A White House spokeswoman called them "piecemeal efforts," and said "the president and the Senate have been clear that they won't accept this kind of game-playing." She said Obama would veto them.
Senate Majority Leader Harry Reid, D-Nev., called the Republican effort a "wacky idea" that would simply "cherry-pick some of the few parts of government that they like." Pelosi said the GOP plan was akin to "releasing one hostage at a time."
So it's a scenario based more on hope than reality.
Republicans might try to keep coming up with just the right mix of programs they'd agree to keep funding in the hopes that it would win some Democratic support. If not D.C. government, parks and veterans, they might try another mix: national parks, military readiness and cancer research at the National Institutes of Health.
Keep in mind that the two sides have already taken one major step to limit the impact of the partial government shutdown: Both House and Senate passed a bill to ensure that members of the Armed Forces will keep getting paid during the shutdown.
But that agreement on military pay may have been the easy part. Both sides know that they give up bargaining leverage by agreeing to any of what the opposing side wants.
For Democrats, it's important to be able to paint the Republicans as the culprits. As Sen. Jeff Flake, R- Ariz., said Tuesday: "The Democrats knew that if there were to be a shutdown, that it would be Republicans who'd take the blame."
Scenario 3: The impasse lasts for weeks and spending bill negotiations are combined with debt limit negotiations
In this scenario, congressional leaders, having failed to solve the smaller problem of passing a short-term spending bill, decide to raise the stakes by solving both the debt limit and spending in one package deal.
Any hope for a combined package would depend on Republican leaders' willingness to give up – at least for a while – the leverage they think they get from the recurring fiscal deadlines.
But the odds of a comprehensive deal seem slim. Boehner has already said he wants further spending cuts in return for any increase in the debt limit, while Obama has said again and again that raising the debt limit is a non-negotiable item. The two leaders proved in 2011 that even their most earnest efforts couldn't bring them to a deal both men could live with.
Scenario 4: The fiscal impasse lasts until the government finally defaults on some of its debt.
In this scenario, the shutdown continues through mid-October when the federal government reaches the end of its legal authority to borrow.

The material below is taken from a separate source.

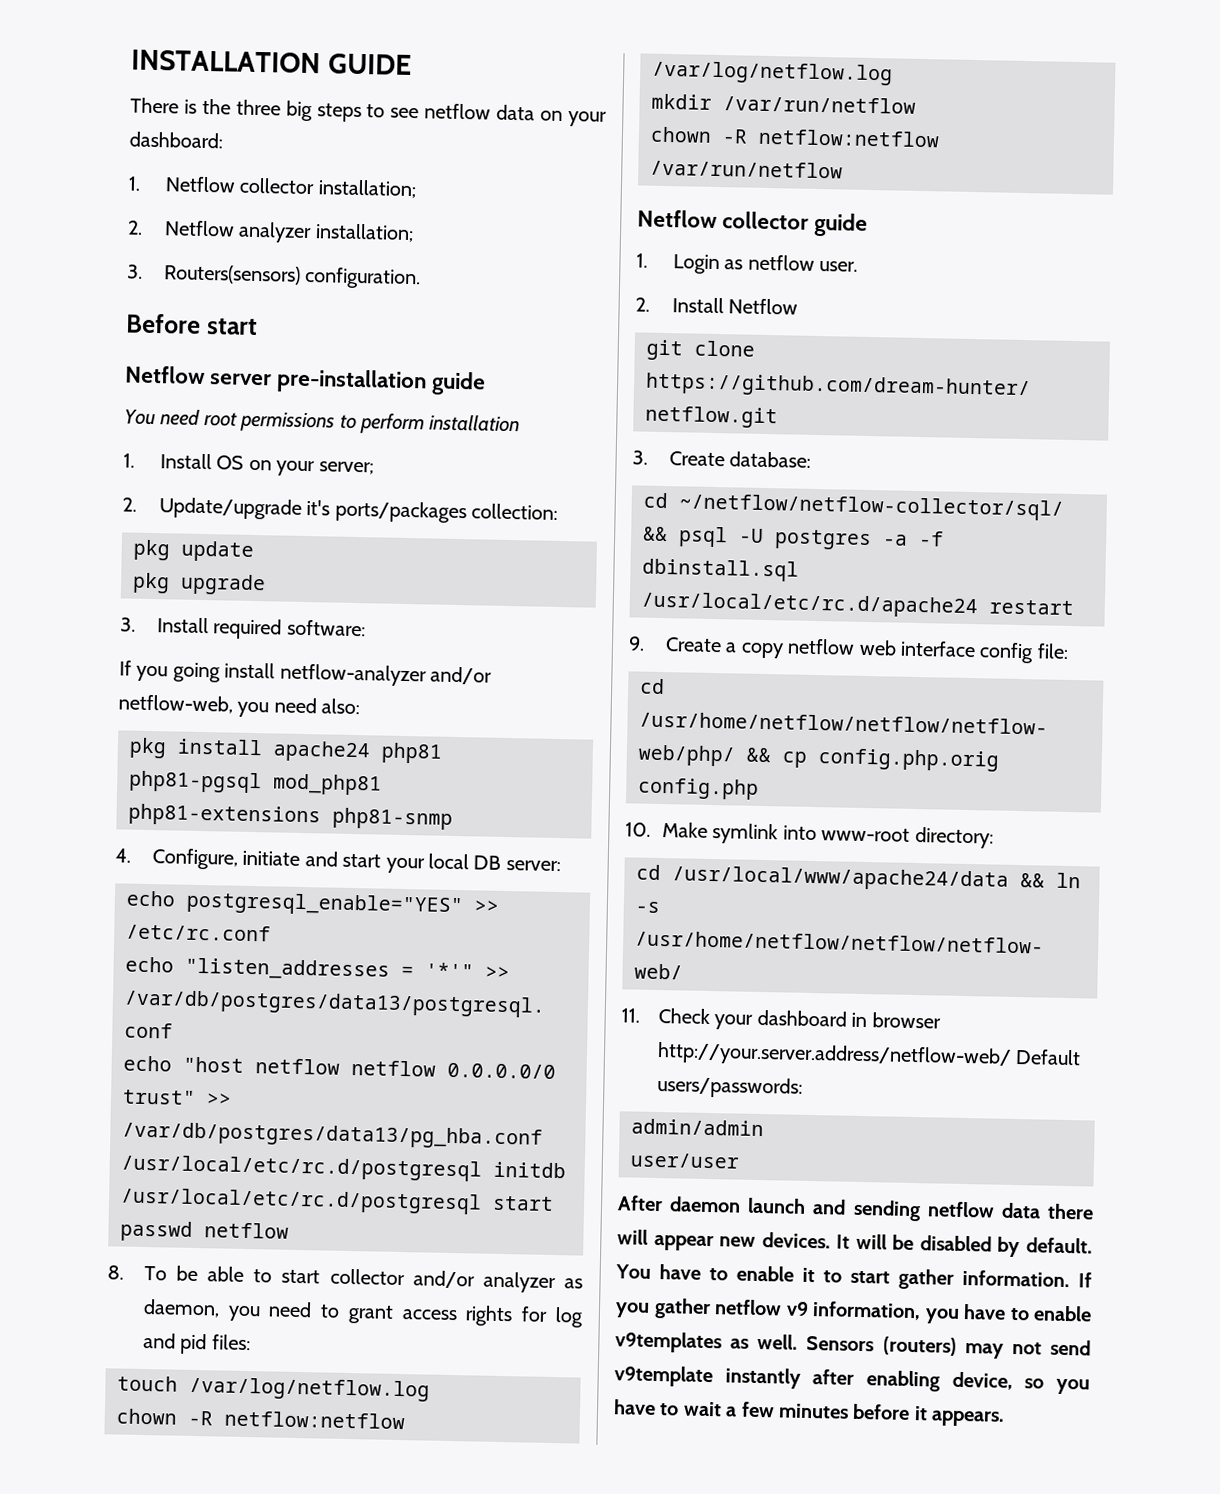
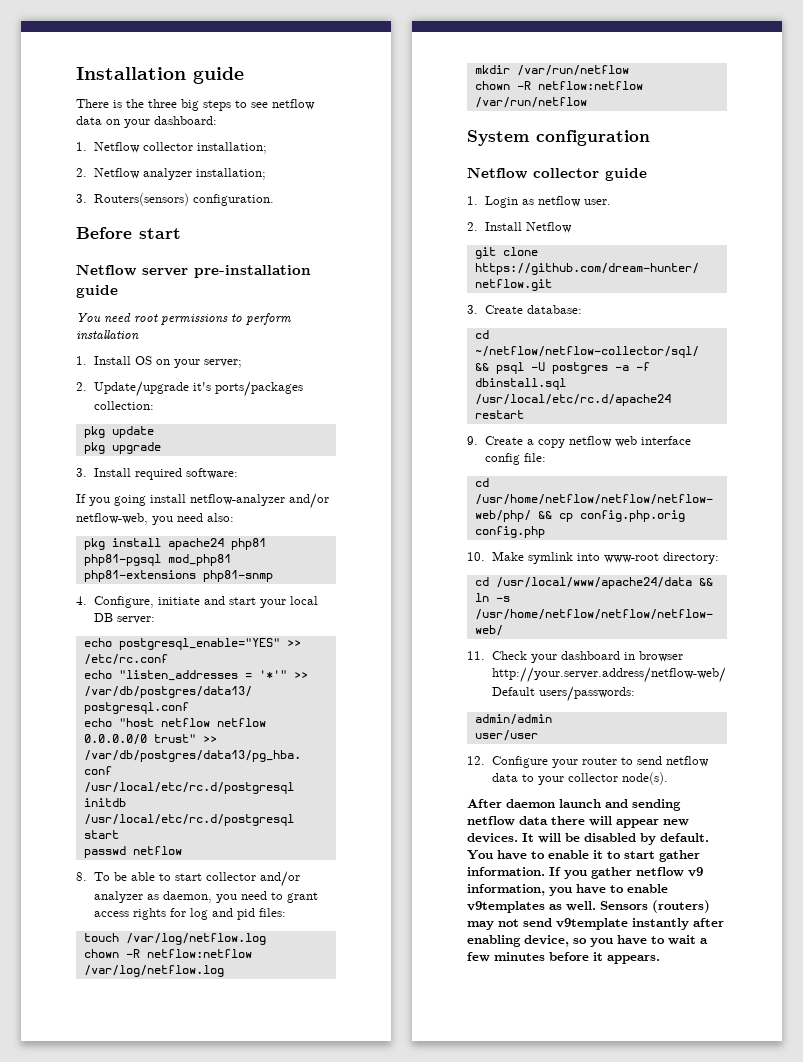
[131,49,412,75] INSTALLATION GUIDE -> [76,67,244,84] Installation guide
(843, 169) none -> [467,130,650,146] // System configuration
(740, 1160) none -> [467,756,709,768] [491,772,668,785] // 12. Configure your router to send netflow data to your collector node(s).

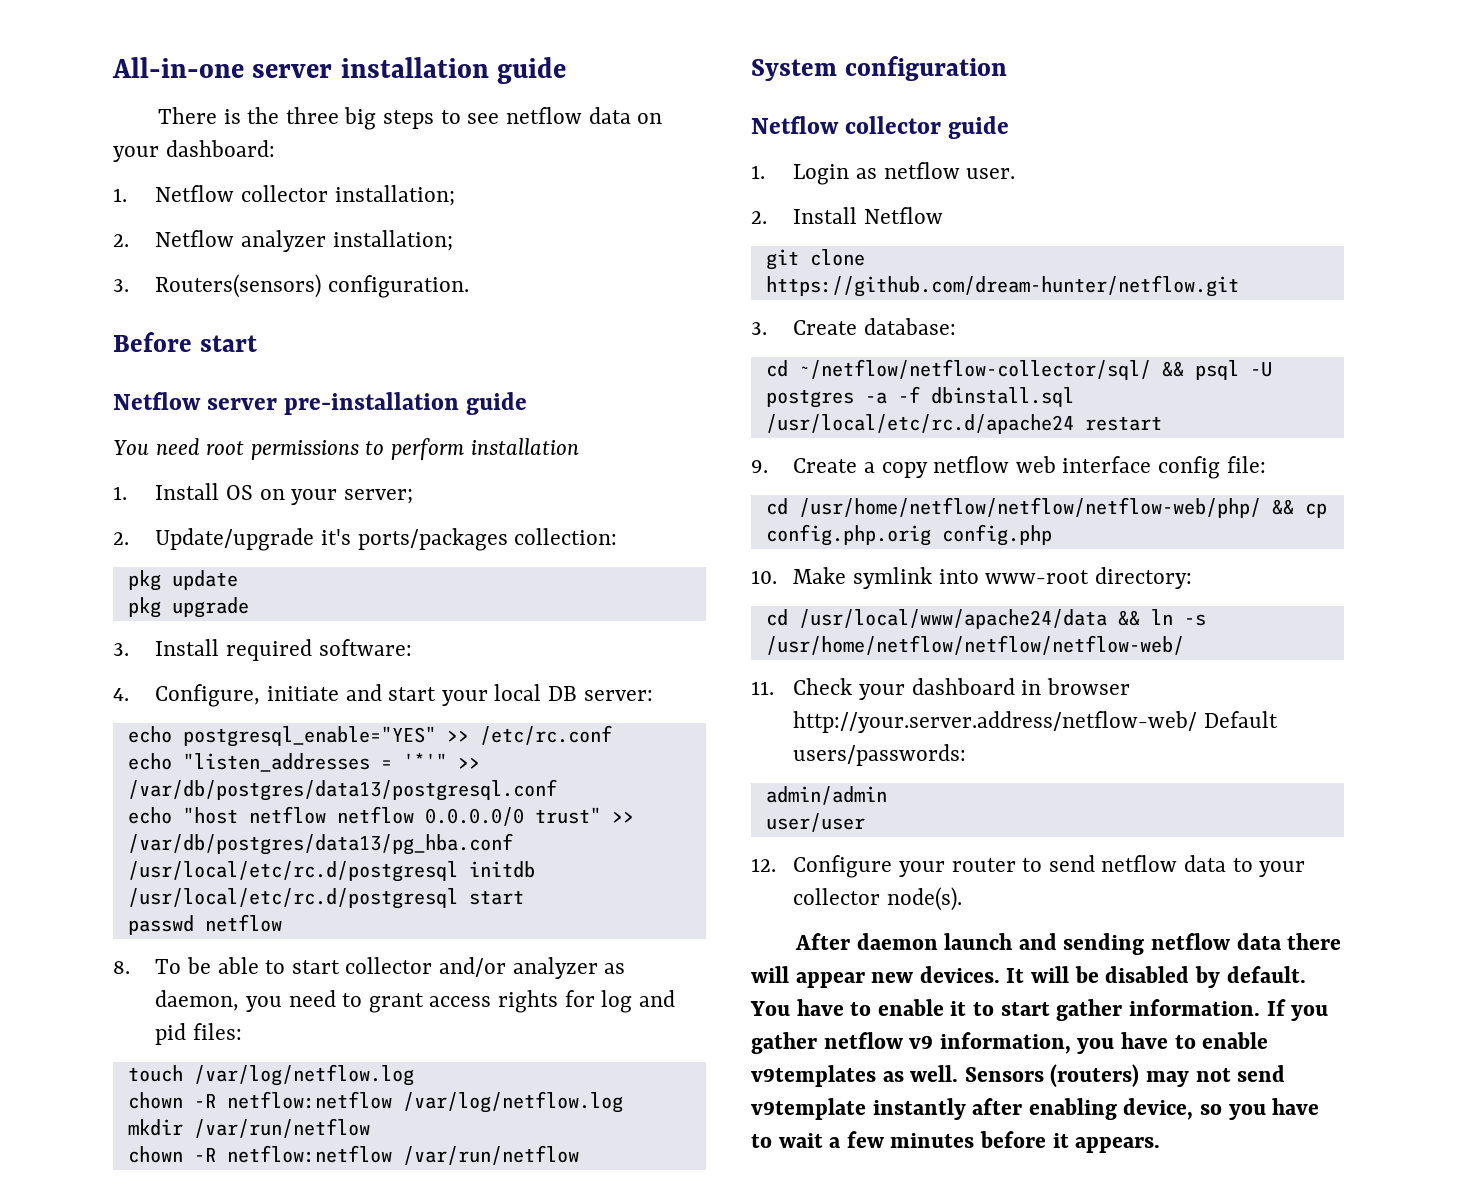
[76,67,186,80] Installation -> [112,57,489,78] All-in-one server installation
[76,493,329,509] [76,513,234,525] [83,538,266,550] [83,554,231,566] [83,570,273,582] // If you going install netflow-analyzer and/or netflow-web, you need also: // pkg install apache24 php81 php81-pgsql mod_php81 php81-extensions php81-snmp -> (412, 647) none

It might be that the shock of a default on the debt ends up being the only thing that gets entrenched Democrats and Republicans to agree on a spending-and-debt accord.

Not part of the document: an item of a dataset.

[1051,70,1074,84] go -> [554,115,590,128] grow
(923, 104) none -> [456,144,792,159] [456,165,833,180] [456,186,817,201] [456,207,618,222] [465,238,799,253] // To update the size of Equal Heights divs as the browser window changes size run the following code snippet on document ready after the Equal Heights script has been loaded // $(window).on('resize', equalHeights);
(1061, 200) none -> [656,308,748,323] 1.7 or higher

Addressing the chances of the debt limit being reached and a default on Treasury debt, Jeremy Siegel, professor of finance at The Wharton School at the University of Pennsylvania, said on CNBC Tuesday, "The probability is very, very low, but if there is any default or hint of default on U.S. Treasury bonds, there will be chaos in the market.
"If there is any downgrade, if (bond rating agency) S&P decides to go another step and downgrade (U.S. Treasury securities) again, we remember what happened two years ago: 700 points off on the Dow. This is what we need to worry about."
Scenario 5: A long-term deal that solves bigger fiscal problems
This too seems like an implausible scenario given the high level of acrimony in Congress, but a large – if not "grand" – bargain on a spending bill could include solving a perennial nagging issue: the always-postponed annual cut in reimbursements to doctors who serve Medicare patients. Under a 1997 law, Medicare payments to doctors will be cut by nearly 30 percent unless Congress averts that before the end of the year.
One might throw in another set of bargaining chips like a package of expiring tax provisions.
But to clinch such an ambitious fiscal deal might require concessions from Democrats.
One possible "pay-for" to raise the revenue to solve the Medicare reimbursement problem might be the changes Obama proposed in his Fiscal Year 2014 budget proposal: even more cost-sharing by higher-income beneficiaries enrolled in the Medicare Part B and Part D programs. Liberal Democrats oppose this proposal.